Он думал это без злобы. Мысль, помаячив, утонула в безразличии - в том безразличии, которое должен испытывать полководец, когда в момент решающего наступления, в предвидении победы, он вдруг замечает, что его войско не повинуется ему, и понимает, что сражение проиграно и сам он погиб.

- Об одном только и жалею, - сказал Бауер, помолчав. - Я жалею о том, как вел себя дома. Но я ничего не мог поделать с собой, когда видел, что вся моя жизнь... когда все всегда получалось не так. Я все делал, чтобы было хорошо, - и все получалось плохо; я до сих пор не понимаю - почему. Клянусь богом, не понимаю.

- Говорю тебе, Фред. Ты увидишь. Что хорошо - то хорошо, и ты поступай как нужно, и все будет хорошо, все выйдет к лучшему.

- Ты должна ненавидеть меня за то, что я так вел себя дома, так говорил с тобой.

- Ну что ты! Как ты можешь так думать? - Она придвинулась к нему ближе и, выпростав руку из-под одеяла, обняла его.
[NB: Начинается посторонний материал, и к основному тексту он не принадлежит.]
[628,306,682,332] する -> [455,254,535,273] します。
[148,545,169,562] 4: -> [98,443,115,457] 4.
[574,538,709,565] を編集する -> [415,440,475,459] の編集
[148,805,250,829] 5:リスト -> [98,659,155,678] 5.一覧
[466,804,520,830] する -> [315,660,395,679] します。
- А как может быть иначе, когда я так себя вел!

Кэтрин просунула руку под его шею и притянула его голову к себе.

- Нет, нет! - воскликнула она. - Ты думаешь, Фред, я ничего не понимаю? Поверь мне.

- Я не могу перенести, что ты меня ненавидишь.

- Да нет же! Нет! Как ты можешь так думать?

Бауер лежал тихо. Он чувствовал ноги Кэтрин подле своих ног и ее широкое теплое тело подле своего тела. Ласковая теплота обволакивала его, и он безвольно отдавался ее власти.

- Я не собирался уезжать, это я просто так сказал, - проговорил он.

Кэтрин не ответила, только крепче прижала к себе его голову.

- Я бы никогда этого не сделал, - сказал он. - Я знаю, что так не годится.

Рука Кэтрин, обнимавшая его за шею, задрожала. Его спокойствие пугало Кэтрин.

- Всю мою жизнь, - сказал Бауер, - я готов был терпеть, что угодно, лишь бы не делать ничего дурного.

Он попытался повернуть голову, чтобы удобнее было говорить, но Кэтрин крепче прижала ее к себе.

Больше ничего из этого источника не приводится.